For weeks, advocates and legal groups have repeatedly called on the state to not only re-start but expedite parole hearings using social distancing measures. They say COVID-19 could spread rapidly inside overcrowded state prisons, where people have limited access to medical care and good hygiene can be extremely difficult.

In a letter to Gov. Ivey, a group of law school faculty members and former prosecutors said the parole board should prioritize the release of inmates at high risk for COVID-19.

“Alabama should recognize the parole system as one avenue through which to ameliorate the public-health threat posed by our overcrowded prisons,” the letter states.

Charles Graddick, director of the Bureau of Pardons and Paroles, previously said having hearings without in-person public participation is complicated by “stringent laws governing the Board’s hearing process.” He specifically cited a 30-day requirement to notify crime victims and officials and give them the opportunity to participate. Incarcerated people eligible for parole are not allowed to attend their own parole hearings.

In a statement Monday, Graddick said Gov.

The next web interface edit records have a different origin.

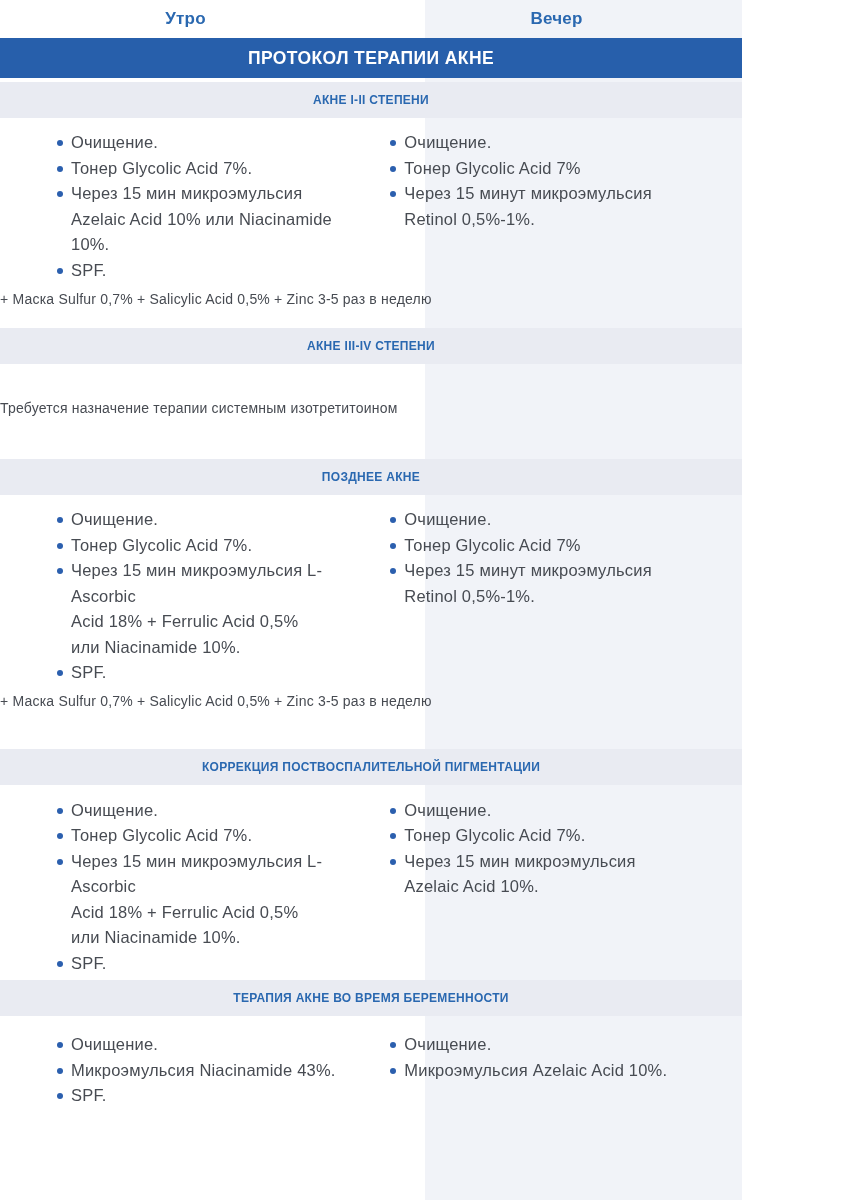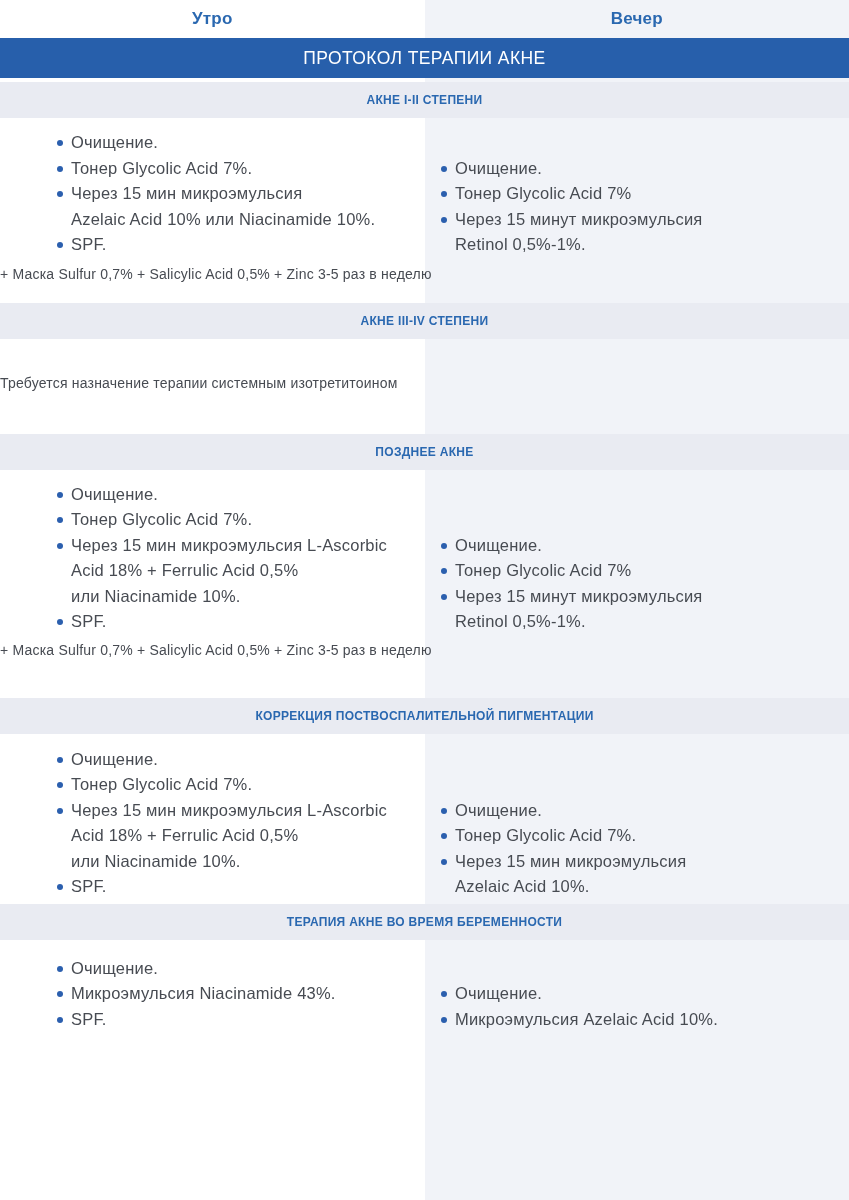--- a/index.html
+++ b/index.html
@@ -5,35 +5,35 @@
   :root{
     --banner-bg:#275fab;
     --band-bg:#e9ebf2;
     --evening-bg:#f1f3f8;
     --heading-blue:#2a68b0;
     --bullet-blue:#2b5fae;
     --body-text:#474b52;
   }
   html,body{margin:0;padding:0;}
   body{font-family:"Liberation Sans",sans-serif;}
-  .page{position:relative;width:849px;height:1200px;background:#ffffff;overflow:hidden;}
+  .page{position:relative;width:742px;height:1200px;background:#ffffff;overflow:hidden;}
   .evening-col-bg{position:absolute;left:425px;top:0;width:424px;height:1200px;background:var(--evening-bg);}
   .content{position:relative;z-index:1;}
 
   .col-headers{display:flex;height:38px;}
   .col-header{flex:1;display:flex;align-items:center;justify-content:center;
     color:var(--heading-blue);font-weight:bold;font-size:17px;letter-spacing:.2px;}
 
   .banner{height:40px;background:var(--banner-bg);display:flex;align-items:center;justify-content:center;
-    color:#ffffff;font-weight:normal;font-size:17.5px;letter-spacing:.4px;margin-bottom:4px;}
+    color:#ffffff;font-weight:bold;font-size:17.5px;letter-spacing:.4px;margin-bottom:4px;}
 
   .band{height:36px;background:var(--band-bg);display:flex;align-items:center;justify-content:center;
     color:var(--heading-blue);font-weight:bold;font-size:12px;letter-spacing:.3px;}
 
-  .cols{display:flex;align-items:flex-end;}
+  .cols{display:flex;}
   .col{box-sizing:border-box;}
   .col.morning{width:425px;padding:12px 10px 0 57px;}
   .col.evening{width:424px;padding:12px 10px 0 16px;}
 
   ul.items{list-style:none;margin:0;padding:0;}
   li.item{display:flex;color:var(--body-text);font-size:16.5px;line-height:25.5px;letter-spacing:.2px;}
   .bullet{flex:none;width:14px;}
   .bullet::before{content:"";display:block;width:6px;height:6px;border-radius:50%;
     background:var(--bullet-blue);margin-top:10px;}
   .item-text{white-space:pre-line;}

Ivey’s emergency proclamation “clears the way for the resumption of hearings.”

Nearly 4,000 inmates are eligible and awaiting a parole hearing, according to a report by the ACLU of Alabama released last week. The halt in paroles due to COVID-19 is the latest delay after a recent shake-up in the ABPP and a significant reduction in the rate of people granted early release.

In a statement, ACLU of Alabama executive director Randall Marshall said he is glad parole hearings will resume, but they should be starting sooner than May 18, especially with the threat of the coronavirus spreading inside prisons.

When hearings start next month, the three-member parole board will still meet in person to make decisions, but hearings will not be open to the public. Officials, family members, crime victims and interested parties can provide statements of support or opposition to the board via mail, email, or phone.

Officials say a schedule will soon be posted online. They say minutes will be posted on the ABPP website within 12 hours of the hearings.